The unique nature and history of the Berlin Wall makes it an unwieldy story to tell, and the Polish filmmakers smartly narrow their focus to a single perspective. This allows the fate of the rabbits to allude to that of the various communities divided and controlled by the powers that redrew the fault lines of Berlin in the aftermath of World War II. Humorous and macabre images play under the seemingly neutral gaze of the narrator, who, with measured, often cheerful, tones, talks only of the rabbits, leaving the audience to actively fill in the rest. The early scenes of folks waving to each other across the divide, the menacing loudspeakers and gunshots, and the hard blacks and silvers of the early film stock are chilling but fascinating. As history bleeds into televised color, this gives way to both images of world leaders parading by to gaze at the void and the triumphant hammering and chiseling that eventually toppled the Wall. The film has a haunting fairy-tale quality — not of the sanitized storybook versions, but of the much darker Black Forest tradition. There is no happy ending here, only a wary step into a new future. Unlike whitewashed Munich, Berlin wears its scars with honesty and a sort of pride. Although mostly metaphorical now, the Wall is still very much a presence and a part of the city’s landscape. The rabbits too have endured, returned to their natural state, where they have learned to fear the robust German hunter once again.

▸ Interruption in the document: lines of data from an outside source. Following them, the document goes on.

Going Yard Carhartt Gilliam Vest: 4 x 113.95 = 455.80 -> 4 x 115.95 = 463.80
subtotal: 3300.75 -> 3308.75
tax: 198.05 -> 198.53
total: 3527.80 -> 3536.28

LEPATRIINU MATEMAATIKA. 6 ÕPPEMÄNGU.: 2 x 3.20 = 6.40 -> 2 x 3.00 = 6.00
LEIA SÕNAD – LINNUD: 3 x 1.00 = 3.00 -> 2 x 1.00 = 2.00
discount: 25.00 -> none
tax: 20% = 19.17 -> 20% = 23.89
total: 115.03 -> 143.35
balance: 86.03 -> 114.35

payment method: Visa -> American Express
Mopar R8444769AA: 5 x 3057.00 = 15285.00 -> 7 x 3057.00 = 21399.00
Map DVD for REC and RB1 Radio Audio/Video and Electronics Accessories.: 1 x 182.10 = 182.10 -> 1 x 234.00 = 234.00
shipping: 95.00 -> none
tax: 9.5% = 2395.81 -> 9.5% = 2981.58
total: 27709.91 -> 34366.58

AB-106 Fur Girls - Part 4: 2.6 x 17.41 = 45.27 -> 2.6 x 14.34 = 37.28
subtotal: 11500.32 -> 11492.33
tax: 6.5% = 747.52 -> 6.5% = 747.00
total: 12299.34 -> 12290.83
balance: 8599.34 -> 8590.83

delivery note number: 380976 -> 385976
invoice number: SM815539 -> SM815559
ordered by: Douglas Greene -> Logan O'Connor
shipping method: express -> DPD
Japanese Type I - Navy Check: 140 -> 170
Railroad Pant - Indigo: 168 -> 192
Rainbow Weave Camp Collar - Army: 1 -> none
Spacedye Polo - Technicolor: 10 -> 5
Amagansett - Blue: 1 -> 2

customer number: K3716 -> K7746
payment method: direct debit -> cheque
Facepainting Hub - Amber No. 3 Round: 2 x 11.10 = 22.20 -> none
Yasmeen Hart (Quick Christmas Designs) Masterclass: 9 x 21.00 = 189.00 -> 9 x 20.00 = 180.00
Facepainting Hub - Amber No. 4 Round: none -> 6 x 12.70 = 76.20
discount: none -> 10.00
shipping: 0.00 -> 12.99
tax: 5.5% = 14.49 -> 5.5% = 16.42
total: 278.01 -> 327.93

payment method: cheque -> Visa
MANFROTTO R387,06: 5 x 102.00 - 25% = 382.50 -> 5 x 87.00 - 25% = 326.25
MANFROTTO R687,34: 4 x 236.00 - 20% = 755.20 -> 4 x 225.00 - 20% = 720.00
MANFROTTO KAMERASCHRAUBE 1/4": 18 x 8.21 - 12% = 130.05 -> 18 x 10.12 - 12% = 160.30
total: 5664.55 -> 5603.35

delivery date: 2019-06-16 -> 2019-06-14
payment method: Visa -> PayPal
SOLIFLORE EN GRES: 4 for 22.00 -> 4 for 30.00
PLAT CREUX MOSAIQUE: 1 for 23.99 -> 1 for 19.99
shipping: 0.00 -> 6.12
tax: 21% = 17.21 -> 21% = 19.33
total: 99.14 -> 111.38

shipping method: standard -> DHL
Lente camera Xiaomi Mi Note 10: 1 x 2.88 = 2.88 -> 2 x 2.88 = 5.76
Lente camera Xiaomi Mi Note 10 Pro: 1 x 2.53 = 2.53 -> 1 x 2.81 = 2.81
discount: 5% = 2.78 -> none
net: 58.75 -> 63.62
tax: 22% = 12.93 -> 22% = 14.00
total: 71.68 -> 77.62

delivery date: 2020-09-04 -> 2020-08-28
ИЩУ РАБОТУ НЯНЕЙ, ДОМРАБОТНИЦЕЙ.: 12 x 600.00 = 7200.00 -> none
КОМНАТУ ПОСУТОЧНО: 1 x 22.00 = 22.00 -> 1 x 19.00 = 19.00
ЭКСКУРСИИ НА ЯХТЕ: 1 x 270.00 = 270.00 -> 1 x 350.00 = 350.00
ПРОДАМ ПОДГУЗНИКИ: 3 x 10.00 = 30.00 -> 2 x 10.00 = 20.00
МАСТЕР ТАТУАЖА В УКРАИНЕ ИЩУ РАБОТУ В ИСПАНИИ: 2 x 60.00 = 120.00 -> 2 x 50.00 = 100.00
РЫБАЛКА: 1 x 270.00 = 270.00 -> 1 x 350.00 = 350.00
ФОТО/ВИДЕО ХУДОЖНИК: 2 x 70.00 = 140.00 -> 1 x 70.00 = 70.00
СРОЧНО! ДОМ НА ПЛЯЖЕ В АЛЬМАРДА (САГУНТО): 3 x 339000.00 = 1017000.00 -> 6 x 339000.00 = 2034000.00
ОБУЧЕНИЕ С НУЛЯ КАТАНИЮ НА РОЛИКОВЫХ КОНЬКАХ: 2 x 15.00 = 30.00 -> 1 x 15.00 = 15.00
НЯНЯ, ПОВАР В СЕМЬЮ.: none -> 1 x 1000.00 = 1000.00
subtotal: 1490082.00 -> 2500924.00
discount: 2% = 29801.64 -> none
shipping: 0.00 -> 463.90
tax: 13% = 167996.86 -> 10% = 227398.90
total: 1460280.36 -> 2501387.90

In a wry twist on the double feature, Film Forum is showing Rabbit à la Berlin with Loss, Nurith Aviv’s short documentary from 2002. Quite different in style, Loss is more edited interview than film — it begins with Hannah Arendt and then turns to various German artists and intellectuals who candidly discuss the loss suffered by German culture when it expelled, rejected, and exterminated its Jewish artists, thinkers, and scientists. These figures are strangely imposed over a distracting and weakly metaphorical view out of a train window — as they talk, we see the gray German landscape moving behind them. Thankfully, the interviews were fascinating enough to overcome this and lay a rich and sincere groundwork for the ironic distance of Rabbit à la Berlin. Together, both films present the nuanced searching that today’s generations are making into Germany’s past.